_What the exercise asks_. Once you find the line containing "border-radius:0 4px 4px", output it and every line after it to the end of the records, exactly.
Records supplied START
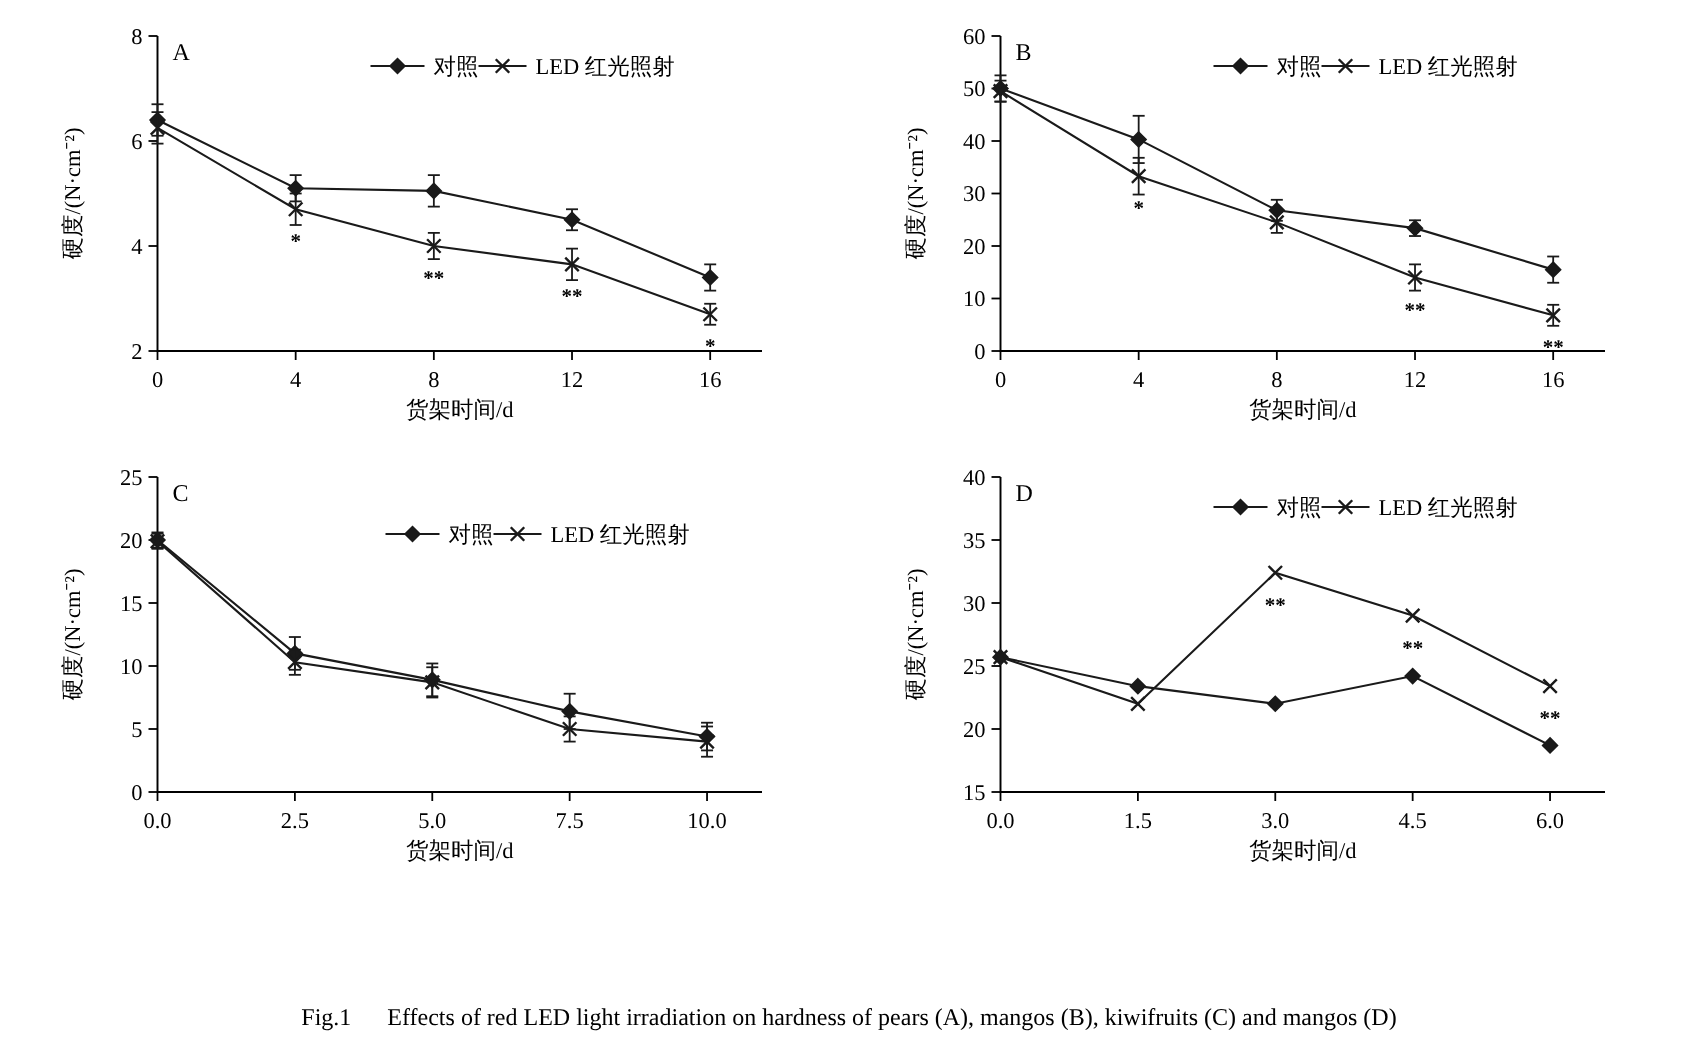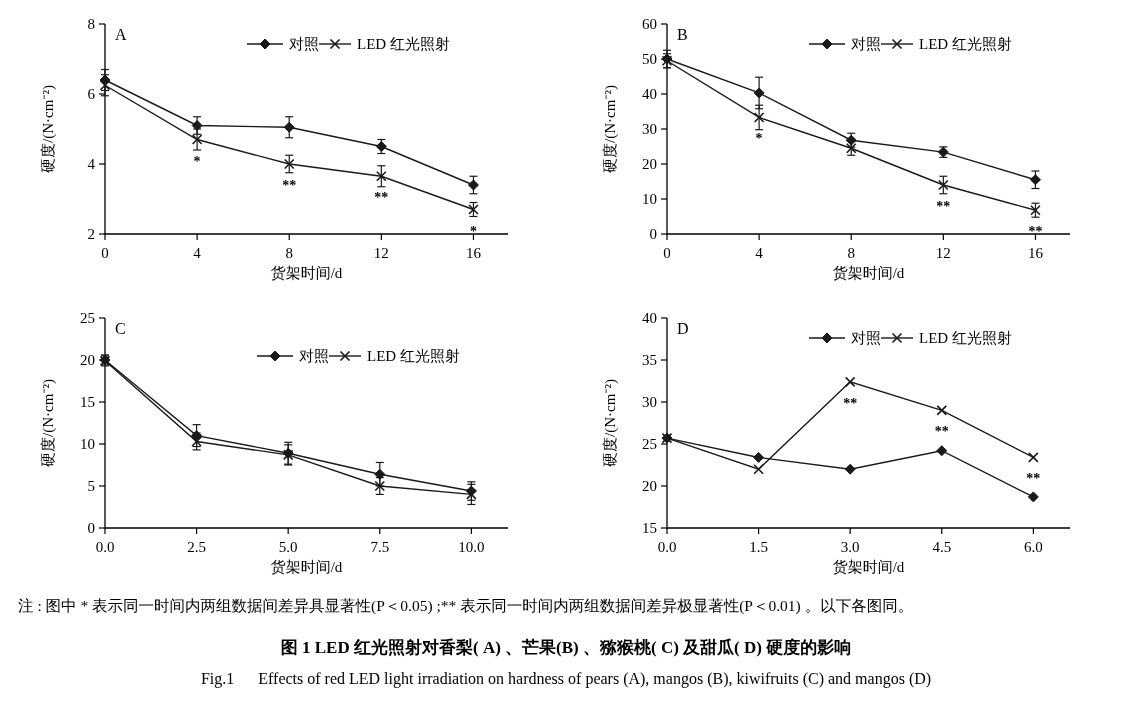--- a/index.html
+++ b/index.html
@@ -398,19 +398,17 @@
           <line class="series-line" x1="237" y1="38" x2="273" y2="38"></line>
           <path class="marker-diamond" d="M 255 33 L 260 38 L 255 43 L 250 38 Z"></path>
           <text class="legend-label" x="279" y="43">对照</text>
           <line class="series-line" x1="309" y1="38" x2="341" y2="38"></line>
           <path class="marker-x" d="M 320.5 33.5 L 329.5 42.5 M 329.5 33.5 L 320.5 42.5"></path>
           <text class="legend-label" x="347" y="43">LED 红光照射</text>
         </g>
       </svg>
     </div>
 
-  <div class="note">注 : 图中 * 表示同一时间内两组数据间差异具显著性(P＜0.05) ;** 表示同一时间内两组数据间差异极显著性(P＜0.01) 。以下各图同。</div>
-  <div class="caption-cn">图 1    LED 红光照射对香梨( A) 、芒果(B) 、猕猴桃( C) 及甜瓜( D) 硬度的影响</div>
   <div class="caption-en">
     <span class="lbl">Fig.1</span><span>Effects of red LED light irradiation on hardness of pears (A), mangos (B), kiwifruits (C) and mangos (D)</span>
   </div>
 
 </div>
 
 </body></html>

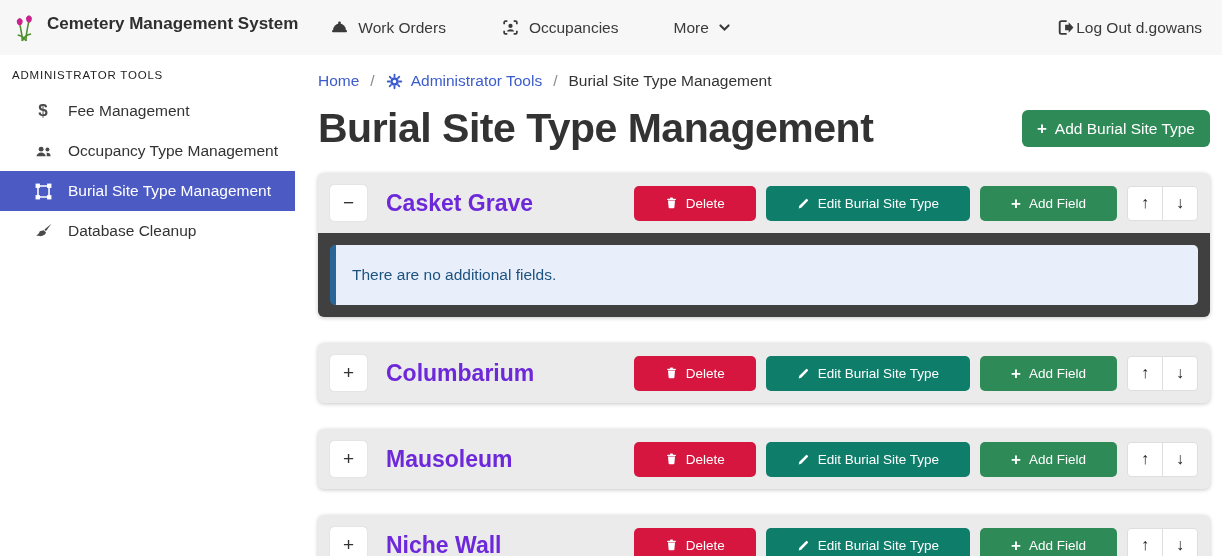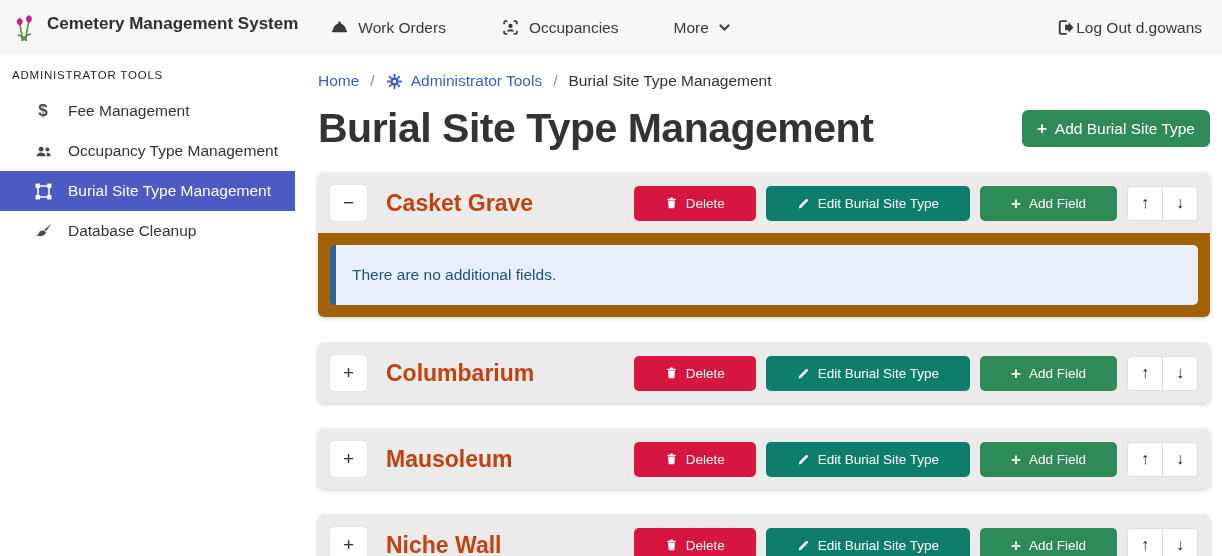--- a/index.html
+++ b/index.html
@@ -47,35 +47,35 @@
   .btn-add-type { background:#2e8b57; height:37px; padding:0 15px; border-radius:6px;
     font-size:15.5px; }
 
   
   .panel { margin-bottom:26px; border-radius:6px; box-shadow:0 1px 4px rgba(0,0,0,.22);
     background:#ebebeb; }
   .panel-head { height:60px; display:flex; align-items:center; padding:0 12px; }
   .toggle { width:37px; height:36px; background:#fff; border:none; border-radius:4px;
     font-size:19px; color:#333; cursor:pointer; box-shadow:0 0 1px rgba(0,0,0,.25);
     font-family:inherit; }
-  .panel-title { font-size:23px; font-weight:600; color:#c2410c; margin-left:19px;
+  .panel-title { font-size:23px; font-weight:600; color:#6d28d9; margin-left:19px;
     white-space:nowrap; }
   .actions { margin-left:auto; display:flex; align-items:center; gap:10px; }
   .btn-sm { height:35px; padding:0 31px; border-radius:5px; font-size:13.5px; }
   .btn-red { background:#d6163e; }
   .btn-teal { background:#0e7d6a; }
   .btn-green { background:#2e8b57; }
   .btn-sm .ic { display:inline-flex; }
   .arrow-group { display:flex; }
   .arrow-btn { width:36px; height:35px; background:#fff; border:1px solid #dedede;
     color:#222; font-size:16px; cursor:pointer; font-family:inherit; }
   .arrow-btn:first-child { border-radius:4px 0 0 4px; }
   .arrow-btn:last-child { border-radius:0 4px 4px 0; margin-left:-1px; }
 
-  .panel-body { background:#a16207; padding:12px; border-radius:0 0 6px 6px; }
+  .panel-body { background:#404040; padding:12px; border-radius:0 0 6px 6px; }
   .alert-info { background:#e9effa; border-left:6px solid #2a6597; border-radius:5px;
     padding:21px 16px; font-size:15.5px; color:#1c5280; }
 
   svg { display:block; }
 </style>
 </head>
 <body>
 
 <header class="topbar">
   <div class="brand">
Records supplied END
_Your solution_.
   .arrow-btn:last-child { border-radius:0 4px 4px 0; margin-left:-1px; }
 
-  .panel-body { background:#a16207; padding:12px; border-radius:0 0 6px 6px; }
+  .panel-body { background:#404040; padding:12px; border-radius:0 0 6px 6px; }
   .alert-info { background:#e9effa; border-left:6px solid #2a6597; border-radius:5px;
     padding:21px 16px; font-size:15.5px; color:#1c5280; }
 
   svg { display:block; }
 </style>
 </head>
 <body>
 
 <header class="topbar">
   <div class="brand">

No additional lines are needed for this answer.